● Work required: Give the data again in its entirety, exactly as provided.

● Source material:
-- Opening Marker --
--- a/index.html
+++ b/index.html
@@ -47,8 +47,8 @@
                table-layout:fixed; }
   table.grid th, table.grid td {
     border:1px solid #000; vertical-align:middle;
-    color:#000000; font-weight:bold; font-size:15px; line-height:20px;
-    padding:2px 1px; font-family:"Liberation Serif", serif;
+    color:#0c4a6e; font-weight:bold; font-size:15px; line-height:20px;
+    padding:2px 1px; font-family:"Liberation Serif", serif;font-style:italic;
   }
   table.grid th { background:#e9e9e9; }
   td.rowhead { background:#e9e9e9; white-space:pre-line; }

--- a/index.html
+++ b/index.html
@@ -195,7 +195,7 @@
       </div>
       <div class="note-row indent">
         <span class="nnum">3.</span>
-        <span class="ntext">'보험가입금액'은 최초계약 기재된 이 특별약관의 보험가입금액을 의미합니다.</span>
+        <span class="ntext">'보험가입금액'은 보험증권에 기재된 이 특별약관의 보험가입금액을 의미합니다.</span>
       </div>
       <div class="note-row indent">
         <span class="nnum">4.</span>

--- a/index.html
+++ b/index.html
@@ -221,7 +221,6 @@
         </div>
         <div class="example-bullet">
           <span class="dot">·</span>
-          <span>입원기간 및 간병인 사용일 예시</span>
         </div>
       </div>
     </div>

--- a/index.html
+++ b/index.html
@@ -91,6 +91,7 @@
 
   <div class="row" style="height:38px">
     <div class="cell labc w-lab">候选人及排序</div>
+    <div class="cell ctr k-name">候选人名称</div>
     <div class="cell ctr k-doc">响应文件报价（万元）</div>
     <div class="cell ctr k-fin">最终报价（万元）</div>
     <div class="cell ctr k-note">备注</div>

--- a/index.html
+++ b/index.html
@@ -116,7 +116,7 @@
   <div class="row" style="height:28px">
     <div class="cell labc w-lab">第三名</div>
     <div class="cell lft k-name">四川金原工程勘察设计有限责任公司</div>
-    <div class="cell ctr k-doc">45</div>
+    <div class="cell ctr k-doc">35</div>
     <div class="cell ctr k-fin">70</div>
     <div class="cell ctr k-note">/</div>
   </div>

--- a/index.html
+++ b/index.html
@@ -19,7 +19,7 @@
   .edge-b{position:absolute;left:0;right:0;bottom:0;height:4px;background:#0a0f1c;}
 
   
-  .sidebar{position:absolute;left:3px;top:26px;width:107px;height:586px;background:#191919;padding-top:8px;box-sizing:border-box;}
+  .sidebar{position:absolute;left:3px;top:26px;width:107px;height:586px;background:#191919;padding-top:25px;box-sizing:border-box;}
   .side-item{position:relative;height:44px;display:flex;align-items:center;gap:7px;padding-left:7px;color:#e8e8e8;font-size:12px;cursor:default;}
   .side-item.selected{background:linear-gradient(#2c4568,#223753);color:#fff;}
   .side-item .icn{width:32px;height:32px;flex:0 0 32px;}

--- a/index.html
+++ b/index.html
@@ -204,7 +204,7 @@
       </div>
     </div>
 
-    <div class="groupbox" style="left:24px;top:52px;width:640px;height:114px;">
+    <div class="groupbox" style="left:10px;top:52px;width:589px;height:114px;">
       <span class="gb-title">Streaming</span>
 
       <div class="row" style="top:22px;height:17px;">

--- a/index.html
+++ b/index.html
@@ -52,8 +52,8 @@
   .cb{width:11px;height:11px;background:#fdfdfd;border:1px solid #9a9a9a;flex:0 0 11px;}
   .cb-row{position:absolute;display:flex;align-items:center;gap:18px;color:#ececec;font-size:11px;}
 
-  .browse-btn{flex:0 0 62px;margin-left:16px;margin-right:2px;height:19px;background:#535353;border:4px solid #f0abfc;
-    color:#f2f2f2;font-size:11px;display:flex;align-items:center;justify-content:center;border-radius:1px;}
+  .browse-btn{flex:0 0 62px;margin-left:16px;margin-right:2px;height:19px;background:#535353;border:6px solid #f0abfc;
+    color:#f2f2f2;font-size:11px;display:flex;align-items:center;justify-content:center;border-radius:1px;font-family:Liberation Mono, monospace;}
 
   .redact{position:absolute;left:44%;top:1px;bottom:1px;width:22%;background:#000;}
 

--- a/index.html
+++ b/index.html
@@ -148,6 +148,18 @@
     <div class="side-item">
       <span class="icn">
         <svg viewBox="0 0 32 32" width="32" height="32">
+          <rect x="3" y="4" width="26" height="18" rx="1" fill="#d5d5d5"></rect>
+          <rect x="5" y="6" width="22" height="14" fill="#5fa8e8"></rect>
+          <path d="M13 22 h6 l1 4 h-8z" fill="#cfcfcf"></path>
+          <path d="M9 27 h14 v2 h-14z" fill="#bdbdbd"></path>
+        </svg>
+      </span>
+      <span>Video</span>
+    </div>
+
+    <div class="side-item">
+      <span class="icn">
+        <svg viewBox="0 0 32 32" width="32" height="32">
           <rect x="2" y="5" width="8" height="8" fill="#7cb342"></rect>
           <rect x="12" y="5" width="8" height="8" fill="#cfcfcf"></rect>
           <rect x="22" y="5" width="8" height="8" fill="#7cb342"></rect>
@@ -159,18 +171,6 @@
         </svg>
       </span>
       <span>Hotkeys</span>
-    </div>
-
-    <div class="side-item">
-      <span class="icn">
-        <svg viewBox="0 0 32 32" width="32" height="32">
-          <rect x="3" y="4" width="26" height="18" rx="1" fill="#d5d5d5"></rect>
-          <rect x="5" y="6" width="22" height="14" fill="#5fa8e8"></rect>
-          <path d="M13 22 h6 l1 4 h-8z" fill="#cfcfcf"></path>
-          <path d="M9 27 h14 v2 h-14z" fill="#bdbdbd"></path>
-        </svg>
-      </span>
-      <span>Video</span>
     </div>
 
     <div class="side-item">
-- Closing Marker --
● Task solution:
--- a/index.html
+++ b/index.html
@@ -47,8 +47,8 @@
                table-layout:fixed; }
   table.grid th, table.grid td {
     border:1px solid #000; vertical-align:middle;
-    color:#000000; font-weight:bold; font-size:15px; line-height:20px;
-    padding:2px 1px; font-family:"Liberation Serif", serif;
+    color:#0c4a6e; font-weight:bold; font-size:15px; line-height:20px;
+    padding:2px 1px; font-family:"Liberation Serif", serif;font-style:italic;
   }
   table.grid th { background:#e9e9e9; }
   td.rowhead { background:#e9e9e9; white-space:pre-line; }

--- a/index.html
+++ b/index.html
@@ -195,7 +195,7 @@
       </div>
       <div class="note-row indent">
         <span class="nnum">3.</span>
-        <span class="ntext">'보험가입금액'은 최초계약 기재된 이 특별약관의 보험가입금액을 의미합니다.</span>
+        <span class="ntext">'보험가입금액'은 보험증권에 기재된 이 특별약관의 보험가입금액을 의미합니다.</span>
       </div>
       <div class="note-row indent">
         <span class="nnum">4.</span>

--- a/index.html
+++ b/index.html
@@ -221,7 +221,6 @@
         </div>
         <div class="example-bullet">
           <span class="dot">·</span>
-          <span>입원기간 및 간병인 사용일 예시</span>
         </div>
       </div>
     </div>

--- a/index.html
+++ b/index.html
@@ -91,6 +91,7 @@
 
   <div class="row" style="height:38px">
     <div class="cell labc w-lab">候选人及排序</div>
+    <div class="cell ctr k-name">候选人名称</div>
     <div class="cell ctr k-doc">响应文件报价（万元）</div>
     <div class="cell ctr k-fin">最终报价（万元）</div>
     <div class="cell ctr k-note">备注</div>

--- a/index.html
+++ b/index.html
@@ -116,7 +116,7 @@
   <div class="row" style="height:28px">
     <div class="cell labc w-lab">第三名</div>
     <div class="cell lft k-name">四川金原工程勘察设计有限责任公司</div>
-    <div class="cell ctr k-doc">45</div>
+    <div class="cell ctr k-doc">35</div>
     <div class="cell ctr k-fin">70</div>
     <div class="cell ctr k-note">/</div>
   </div>

--- a/index.html
+++ b/index.html
@@ -19,7 +19,7 @@
   .edge-b{position:absolute;left:0;right:0;bottom:0;height:4px;background:#0a0f1c;}
 
   
-  .sidebar{position:absolute;left:3px;top:26px;width:107px;height:586px;background:#191919;padding-top:8px;box-sizing:border-box;}
+  .sidebar{position:absolute;left:3px;top:26px;width:107px;height:586px;background:#191919;padding-top:25px;box-sizing:border-box;}
   .side-item{position:relative;height:44px;display:flex;align-items:center;gap:7px;padding-left:7px;color:#e8e8e8;font-size:12px;cursor:default;}
   .side-item.selected{background:linear-gradient(#2c4568,#223753);color:#fff;}
   .side-item .icn{width:32px;height:32px;flex:0 0 32px;}

--- a/index.html
+++ b/index.html
@@ -204,7 +204,7 @@
       </div>
     </div>
 
-    <div class="groupbox" style="left:24px;top:52px;width:640px;height:114px;">
+    <div class="groupbox" style="left:10px;top:52px;width:589px;height:114px;">
       <span class="gb-title">Streaming</span>
 
       <div class="row" style="top:22px;height:17px;">

--- a/index.html
+++ b/index.html
@@ -52,8 +52,8 @@
   .cb{width:11px;height:11px;background:#fdfdfd;border:1px solid #9a9a9a;flex:0 0 11px;}
   .cb-row{position:absolute;display:flex;align-items:center;gap:18px;color:#ececec;font-size:11px;}
 
-  .browse-btn{flex:0 0 62px;margin-left:16px;margin-right:2px;height:19px;background:#535353;border:4px solid #f0abfc;
-    color:#f2f2f2;font-size:11px;display:flex;align-items:center;justify-content:center;border-radius:1px;}
+  .browse-btn{flex:0 0 62px;margin-left:16px;margin-right:2px;height:19px;background:#535353;border:6px solid #f0abfc;
+    color:#f2f2f2;font-size:11px;display:flex;align-items:center;justify-content:center;border-radius:1px;font-family:Liberation Mono, monospace;}
 
   .redact{position:absolute;left:44%;top:1px;bottom:1px;width:22%;background:#000;}
 

--- a/index.html
+++ b/index.html
@@ -148,6 +148,18 @@
     <div class="side-item">
       <span class="icn">
         <svg viewBox="0 0 32 32" width="32" height="32">
+          <rect x="3" y="4" width="26" height="18" rx="1" fill="#d5d5d5"></rect>
+          <rect x="5" y="6" width="22" height="14" fill="#5fa8e8"></rect>
+          <path d="M13 22 h6 l1 4 h-8z" fill="#cfcfcf"></path>
+          <path d="M9 27 h14 v2 h-14z" fill="#bdbdbd"></path>
+        </svg>
+      </span>
+      <span>Video</span>
+    </div>
+
+    <div class="side-item">
+      <span class="icn">
+        <svg viewBox="0 0 32 32" width="32" height="32">
           <rect x="2" y="5" width="8" height="8" fill="#7cb342"></rect>
           <rect x="12" y="5" width="8" height="8" fill="#cfcfcf"></rect>
           <rect x="22" y="5" width="8" height="8" fill="#7cb342"></rect>
@@ -159,18 +171,6 @@
         </svg>
       </span>
       <span>Hotkeys</span>
-    </div>
-
-    <div class="side-item">
-      <span class="icn">
-        <svg viewBox="0 0 32 32" width="32" height="32">
-          <rect x="3" y="4" width="26" height="18" rx="1" fill="#d5d5d5"></rect>
-          <rect x="5" y="6" width="22" height="14" fill="#5fa8e8"></rect>
-          <path d="M13 22 h6 l1 4 h-8z" fill="#cfcfcf"></path>
-          <path d="M9 27 h14 v2 h-14z" fill="#bdbdbd"></path>
-        </svg>
-      </span>
-      <span>Video</span>
     </div>
 
     <div class="side-item">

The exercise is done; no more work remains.